PRC wants Taiwan regardless of its production value (geopolitical & PRC narrative) though I'm sure they would like the control of chip manufacturing. However if the US did move all of its strategic production off island there would be less value accrued to defending outside that said keeping a close presence on China expansion is important to the US. So it would still have value maybe a bit less so.
Please excuse the human aspect of the population as we are separating that part of the discussion.
Taiwan importance is its geography. If China is able to control Taiwan it would not have any restriction for its shipping lanes and military. Its a much more important asset in the long run compared to HK.
America has no choice but to defend Taiwan with the full weight of their resources, because losing Taiwan means they've lost access to the most important resource in the world. Chips are more important than anything. America has nothing without them.
I'm somewhat concerned for Taiwan though... At least having a headstart on chip production gives them some cover from those who would be more likely to step in as China makes strides towards potential invasion. Could make HK look like a beach party.
While semiconductors are a very important part of industry, it's naive to think that a loss of Taiwanese output would be as disastrous as this article suggests.
Consider the effects of the coronavirus pandemic, they are much larger than any such loss would have, yet this pandemic didn't have any acute large-scale effect on geopolitics (though it will like have a longer-term, and some what unpredictable effect).
A much larger long-term effect of China's ambitions towards Taiwan would likely be seen in China's growing economic might resulting in a shifting of alliances/allegiances of East Asian countries between the US and China.
This does not bode well for Taiwanese national security. I’m surprised Taiwan allowed it. Considering that dependence on Taiwan for chip production has got to be one important reason why the US would defend Taiwan in case of an attack by China.

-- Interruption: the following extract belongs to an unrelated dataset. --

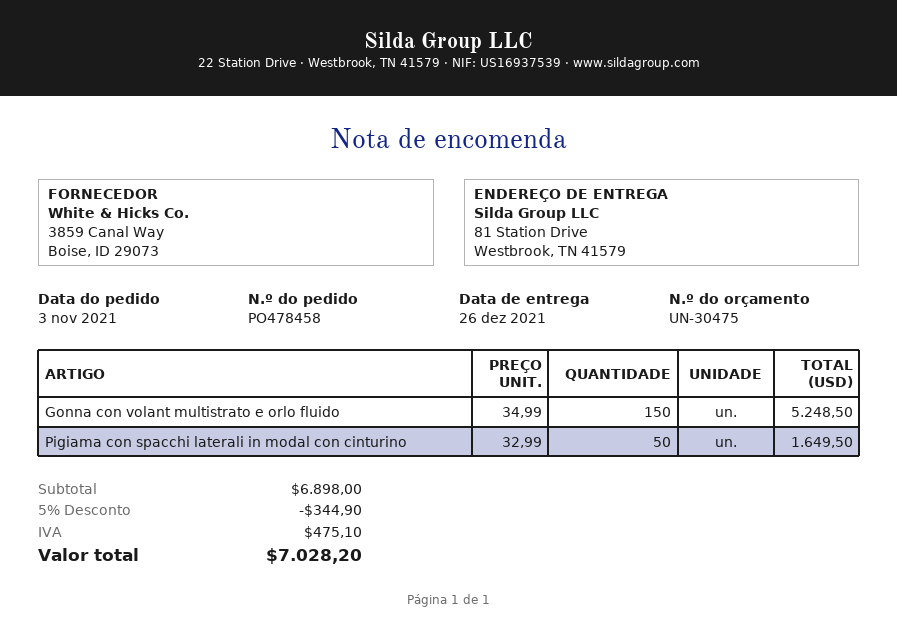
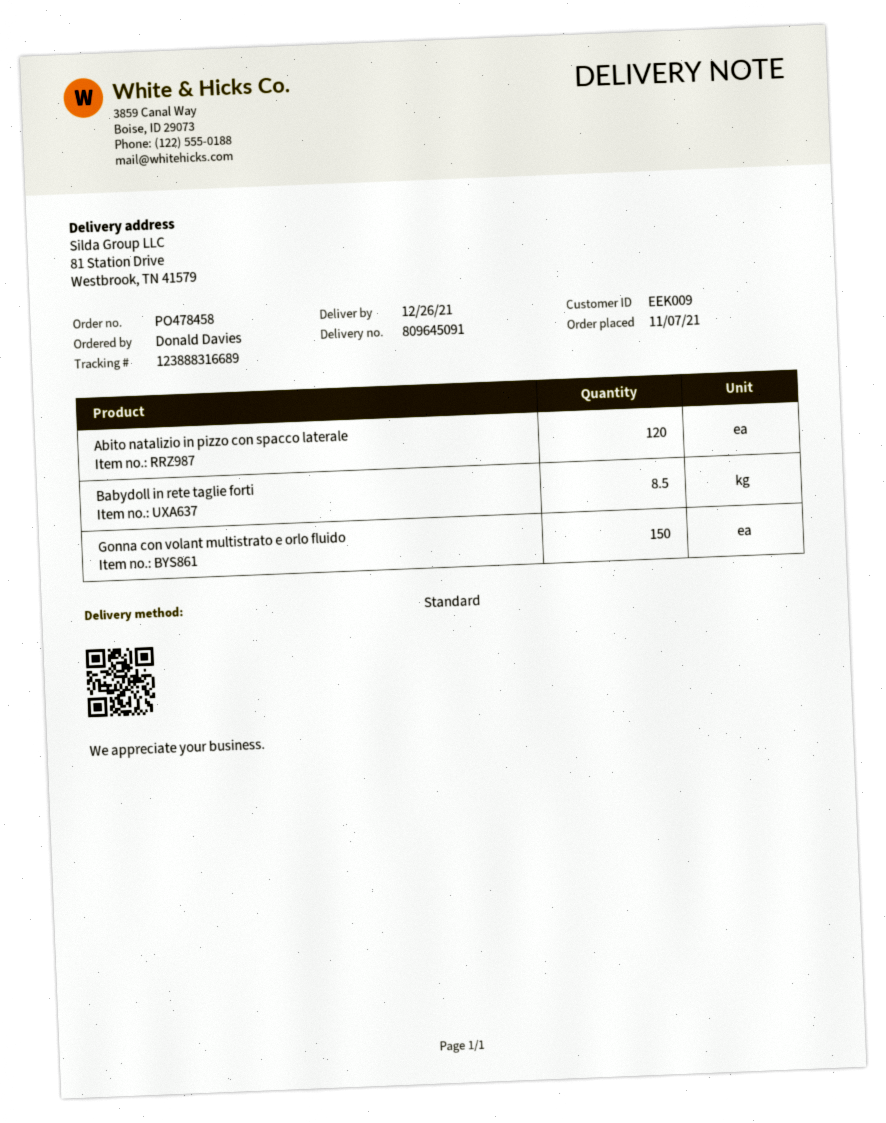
order date: 2021-11-03 -> 2021-11-07
Pigiama con spacchi laterali in modal con cinturino: 50 -> none
Abito natalizio in pizzo con spacco laterale: none -> 120
Babydoll in rete taglie forti: none -> 8.5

Taiwan's output of chips requires inputs from the rest of the world including Japan. At this time it doesn't make sense for china to cut out it's main source of high tech chips. It could make sense later if China had its own supply of chips and could cut out Taiwan altogether. China is pushing hard to make their own non-liberal order but China also depends on exports. Also China's political system is based upon absolute control over everything a person does. It will be messy implementing that onto people who already fought against it so there will be a lot of killings, disappearing people, and the usual China stuff broadcast all of time. Will be a bad look, not great to throw that in the face of people you need to export goods to.
We have no political control in Cuba even though we did take a portion of the island.
Taiwan is also stategically important because it guards access from the Pacific to China and back. To the north there is Japan and South Korea (US allies), and to the south there are Vietnam and the Philippines, who already feel the pressure of the expansion of China's influence (Chinese military bases in the South China sea), and are thus likely to side with the US in the future. Right now, China is sorta contained, but if the CCP can reassert itself on Taiwan, the situation will flip and the CCP will have full control about access to the mainland from the sea, and can freely access the Pacific.
Losing Taiwan fabs would have only minimal military impact. Military hardware uses older computing tech, built on larger nodes (its development takes many years / decades). It's also relatively low volume and military can outbid almost any other customer.
I believe the importance of Taiwanese fabs is very overstated. Taiwan is mainly a (geo) political matter.
Taiwan's chip fabs are not the only reason that Taiwan is strategically key to any country that is not CCP. Enormous amounts of shipping, especially to/from Japan sail through those straits, and ceding control to CCP is not a viable strategic option.
Even if TMSC and other fabs are entirely moved off Taiwan, or reduced to Bhakmut-style smoking rubble, CCP will still have a serious fight on it's hands to gain control of Taiwan.